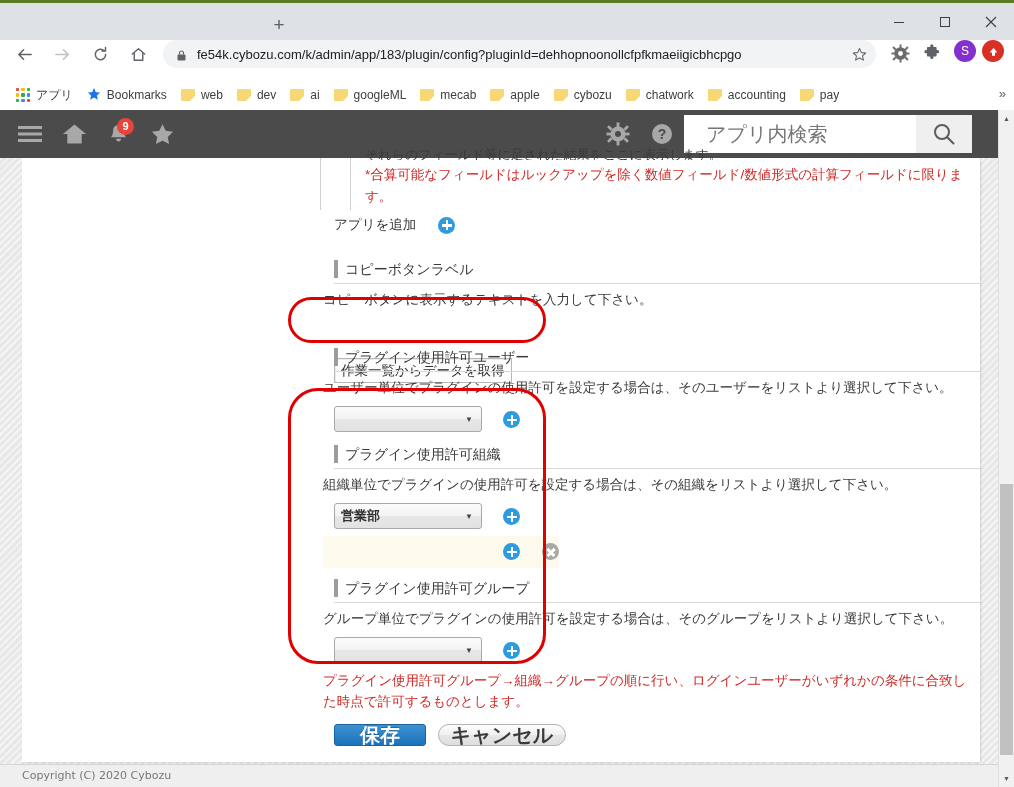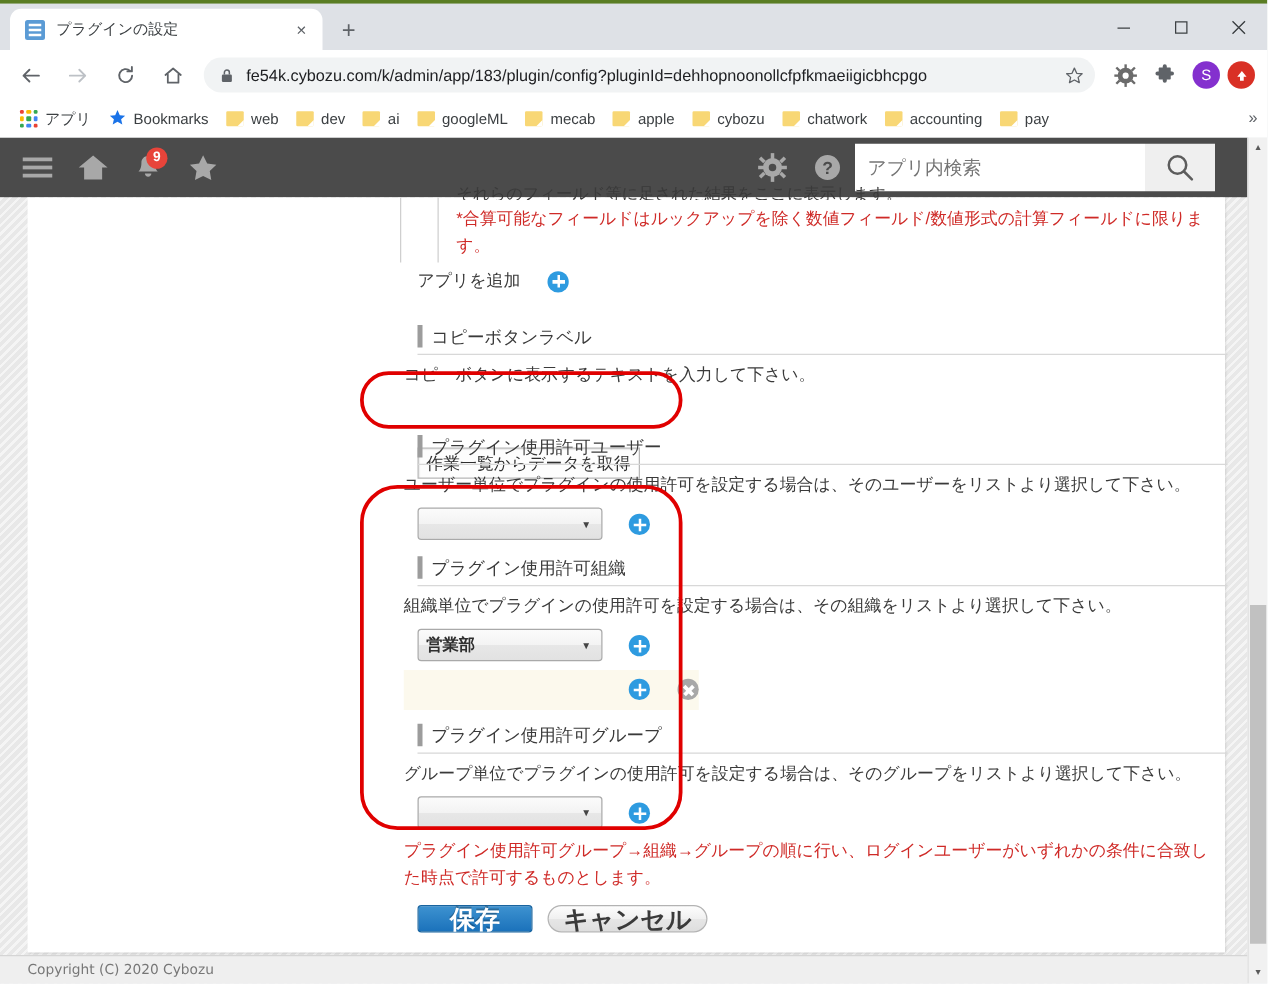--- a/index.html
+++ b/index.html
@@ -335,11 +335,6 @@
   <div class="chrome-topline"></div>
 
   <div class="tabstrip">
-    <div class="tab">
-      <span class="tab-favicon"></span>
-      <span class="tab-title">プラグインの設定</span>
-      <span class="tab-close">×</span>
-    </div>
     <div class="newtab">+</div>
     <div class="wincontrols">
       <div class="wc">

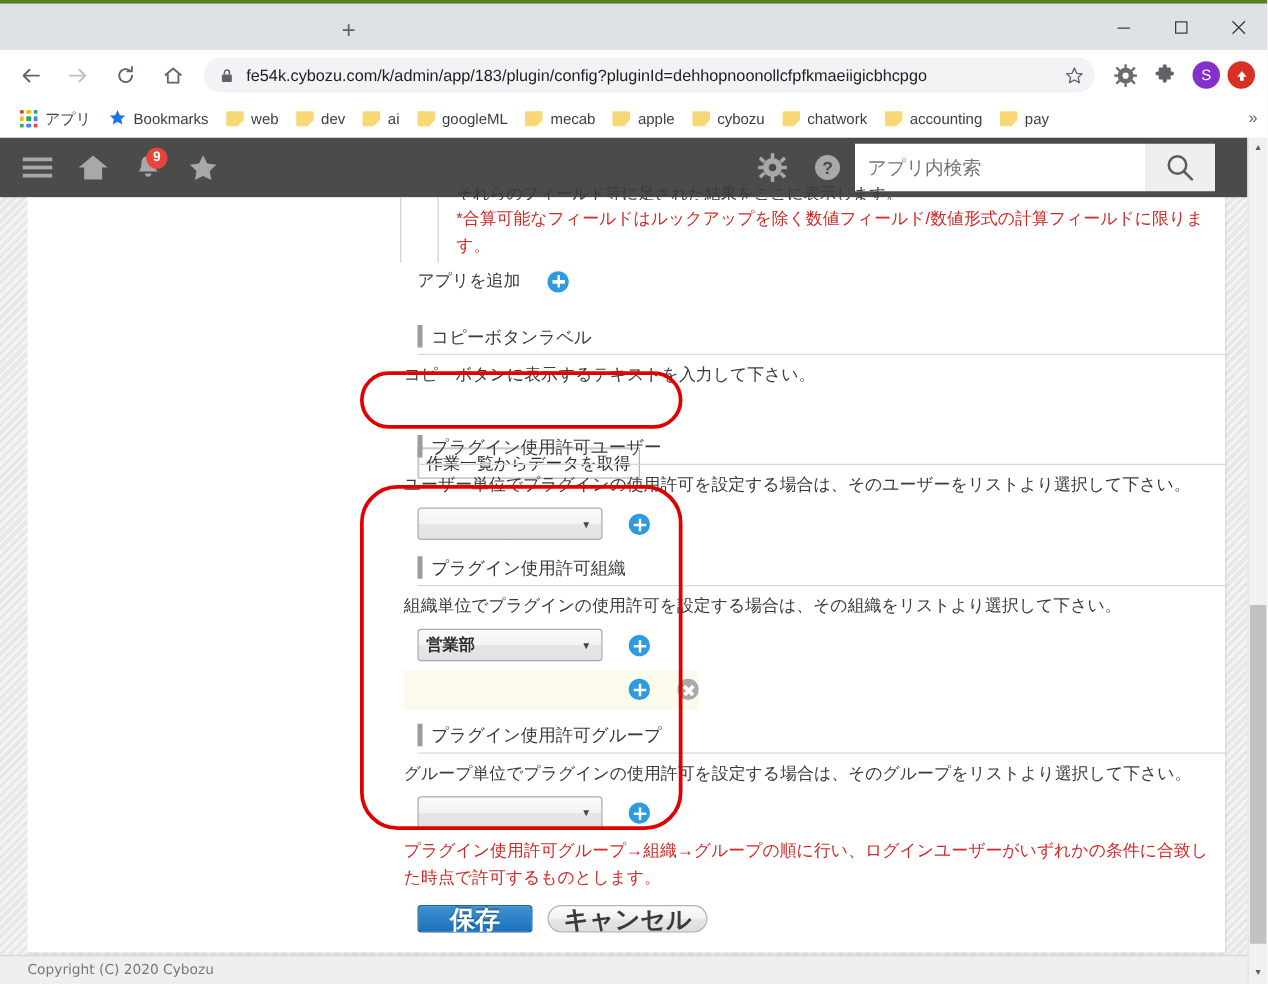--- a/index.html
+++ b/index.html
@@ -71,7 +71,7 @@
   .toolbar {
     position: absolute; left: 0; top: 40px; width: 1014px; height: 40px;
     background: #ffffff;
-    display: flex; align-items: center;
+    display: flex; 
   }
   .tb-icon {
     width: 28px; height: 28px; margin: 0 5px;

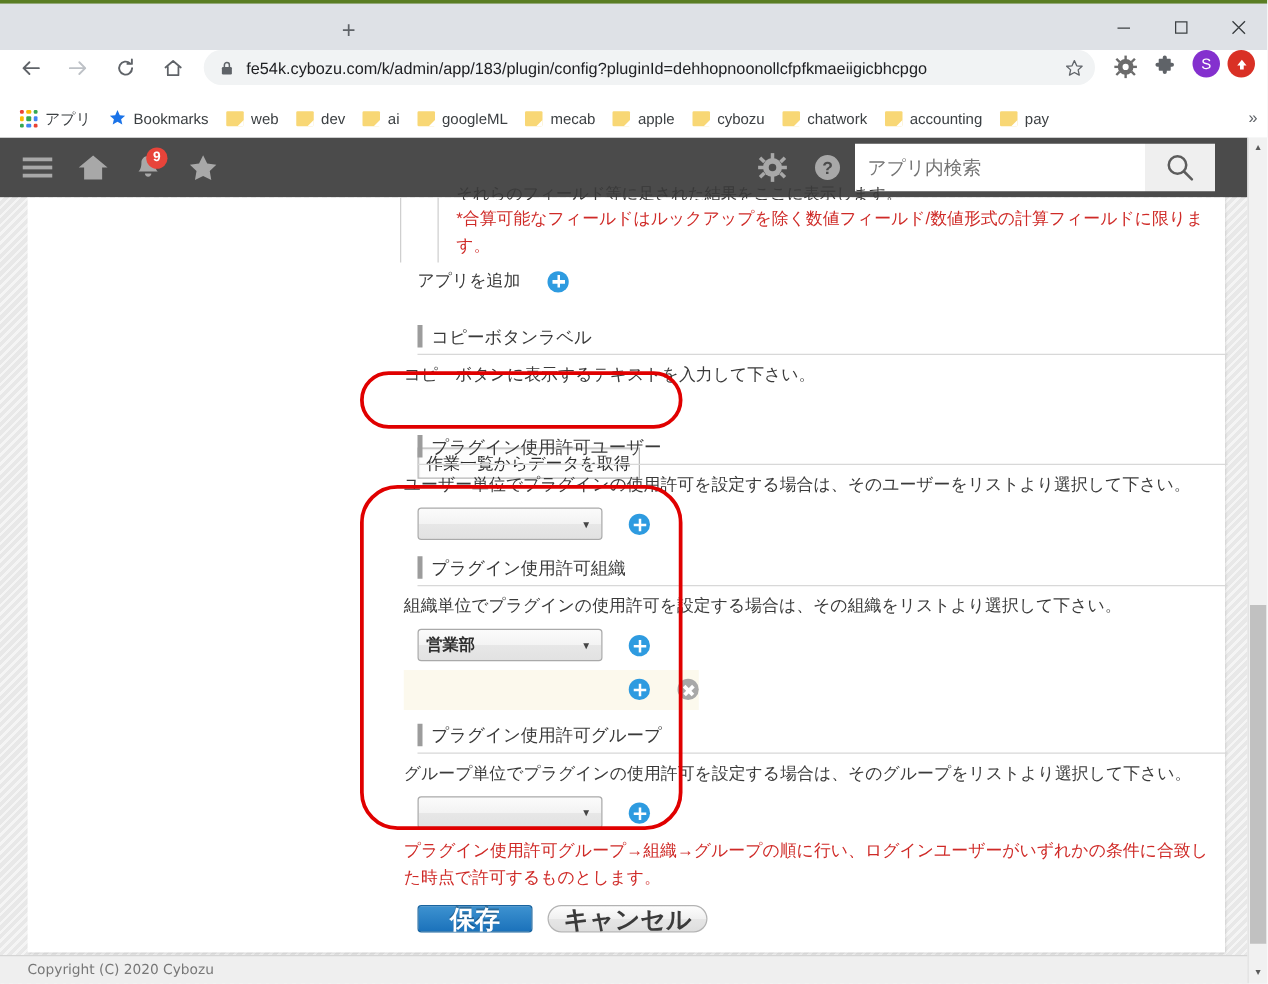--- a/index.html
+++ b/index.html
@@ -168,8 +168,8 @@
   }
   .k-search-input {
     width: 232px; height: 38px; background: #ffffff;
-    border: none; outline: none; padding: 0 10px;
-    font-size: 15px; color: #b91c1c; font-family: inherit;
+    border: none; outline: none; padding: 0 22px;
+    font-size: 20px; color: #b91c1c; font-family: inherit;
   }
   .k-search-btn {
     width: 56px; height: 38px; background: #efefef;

———

TASK OBJECTIVE |
With pictures omitted, reproduce exactly the lines from the line containing "-71,7 +71,7 @@" through the end of the data above.

SOLUTION FOR THIS TASK |
@@ -71,7 +71,7 @@
   .toolbar {
     position: absolute; left: 0; top: 40px; width: 1014px; height: 40px;
     background: #ffffff;
-    display: flex; align-items: center;
+    display: flex; 
   }
   .tb-icon {
     width: 28px; height: 28px; margin: 0 5px;

--- a/index.html
+++ b/index.html
@@ -168,8 +168,8 @@
   }
   .k-search-input {
     width: 232px; height: 38px; background: #ffffff;
-    border: none; outline: none; padding: 0 10px;
-    font-size: 15px; color: #b91c1c; font-family: inherit;
+    border: none; outline: none; padding: 0 22px;
+    font-size: 20px; color: #b91c1c; font-family: inherit;
   }
   .k-search-btn {
     width: 56px; height: 38px; background: #efefef;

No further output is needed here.